**WHAT YOU WILL DO**
This task calls for copying each line below that contains "align".

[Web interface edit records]
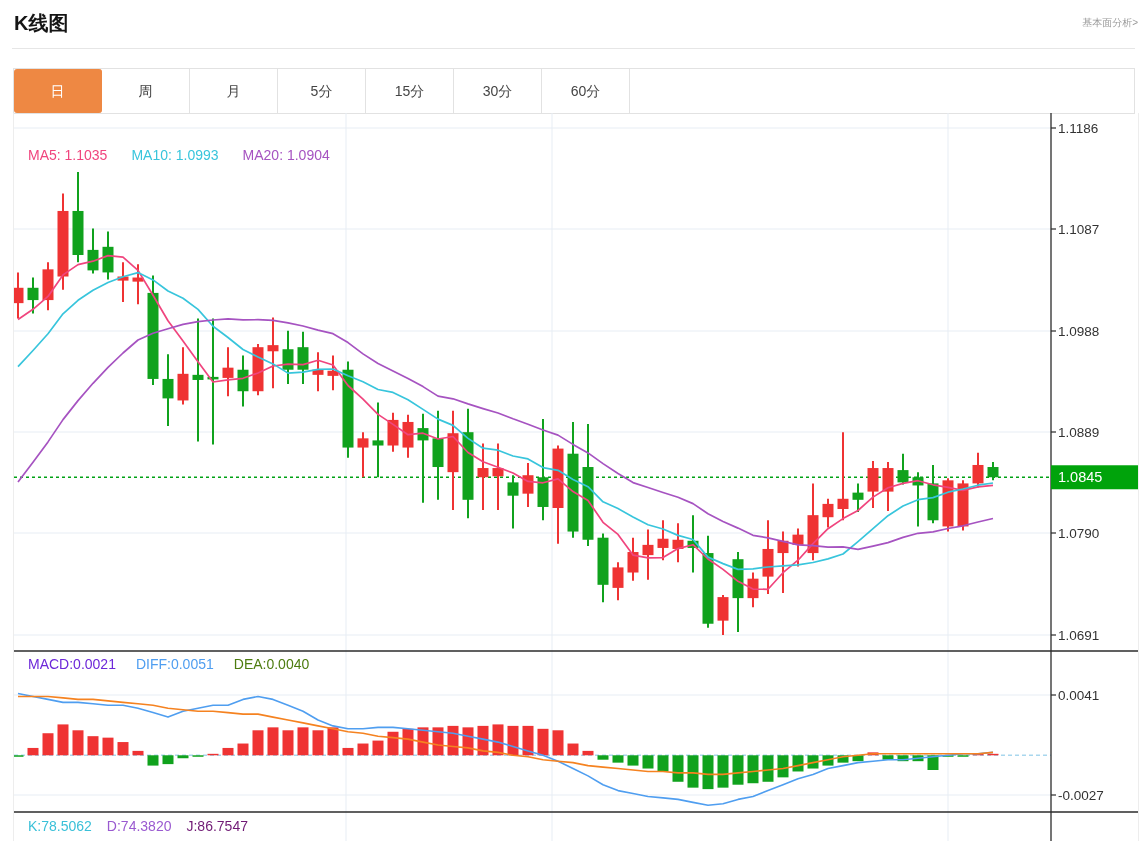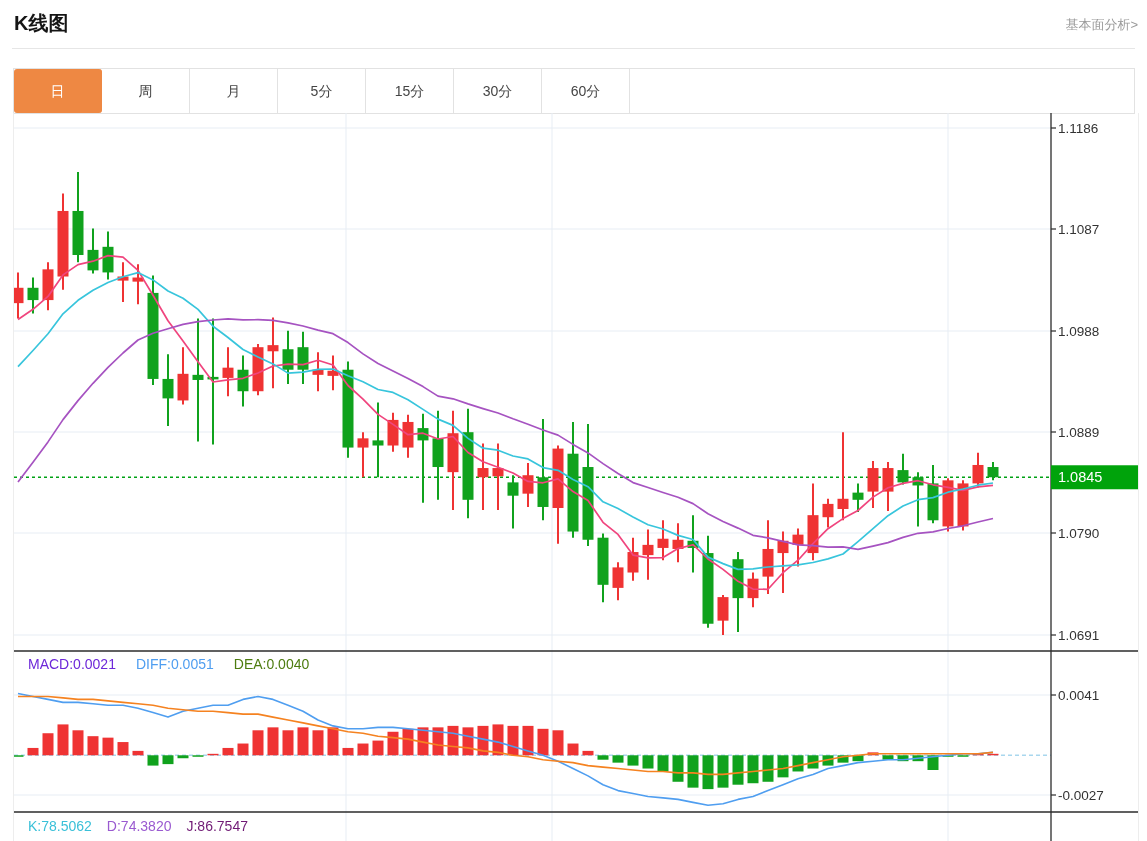--- a/index.html
+++ b/index.html
@@ -1,19 +1,19 @@
 <!DOCTYPE html>
 <html><head>
 <meta charset="utf-8">
 <style>
   html,body{margin:0;padding:0;background:#fff;}
   #app{position:relative;width:1147px;height:841px;background:#fff;overflow:hidden;
        font-family:"Liberation Sans","DejaVu Sans",sans-serif;}
   #page-title{position:absolute;left:14px;top:10px;font-size:20px;font-weight:bold;color:#151515;}
-  #fa-link{position:absolute;right:9px;top:16px;font-size:13px;color:#9a9a9a;cursor:pointer;text-decoration:none;text-align:right;}
+  #fa-link{position:absolute;right:9px;top:16px;font-size:10px;color:#9a9a9a;cursor:pointer;text-decoration:none;text-align:right;}
   #top-divider{position:absolute;left:12px;top:48px;width:1123px;height:0;border-top:1px solid #e6e6e6;}
   #tab-bar{position:absolute;left:13px;top:68px;width:1120px;height:44px;display:flex;
            border:1px solid #e2e2e2;box-sizing:content-box;background:#fff;}
   .tab{width:88px;height:44px;line-height:44px;text-align:center;font-size:14px;color:#444;
        border-right:1px solid #e2e2e2;cursor:pointer;box-sizing:border-box;background:#fff;}
   .tab.active{background:#ee8843;color:#fff;border-radius:3px;border-right-color:#ee8843;}
   .tab-filler{flex:1;background:#fff;}
   #chart-area{position:absolute;left:13px;top:113px;width:1124px;height:728px;
               border-left:1px solid #ededed;border-right:1px solid #ededed;box-sizing:content-box;}
   #chart-svg{position:absolute;left:0;top:0;}
@@ -281,20 +281,25 @@
         <text x="1044" y="526.5" fill="#333333" font-size="13.5">1.0691</text>
         <line x1="1037" y1="582" x2="1042" y2="582" stroke="#2b2b2b" stroke-width="1.2"></line>
         <text x="1044" y="586.5" fill="#333333" font-size="13.5">0.0041</text>
         <line x1="1037" y1="682" x2="1042" y2="682" stroke="#2b2b2b" stroke-width="1.2"></line>
         <text x="1044" y="686.5" fill="#333333" font-size="13.5">-0.0027</text>
         <rect x="1037" y="352.26666666666614" width="90" height="24" fill="#00a30b"></rect>
         <text x="1044" y="369.26666666666614" fill="#ffffff" font-size="14.5">1.0845</text>
       </svg>
 
 
+    <div class="legend-row" id="legend-ma">
+      <span class="ma5">MA5: 1.1035</span>
+      <span class="ma10">MA10: 1.0993</span>
+      <span class="ma20">MA20: 1.0904</span>
+    </div>
 
     <div class="legend-row" id="legend-macd">
       <span class="macd">MACD:0.0021</span>
       <span class="diff">DIFF:0.0051</span>
       <span class="dea">DEA:0.0040</span>
     </div>
 
     <div class="legend-row" id="legend-kdj">
       <span class="k">K:78.5062</span>
       <span class="d">D:74.3820</span>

**SOLUTION TO THIS EXERCISE**
-  #fa-link{position:absolute;right:9px;top:16px;font-size:13px;color:#9a9a9a;cursor:pointer;text-decoration:none;text-align:right;}
+  #fa-link{position:absolute;right:9px;top:16px;font-size:10px;color:#9a9a9a;cursor:pointer;text-decoration:none;text-align:right;}
   .tab{width:88px;height:44px;line-height:44px;text-align:center;font-size:14px;color:#444;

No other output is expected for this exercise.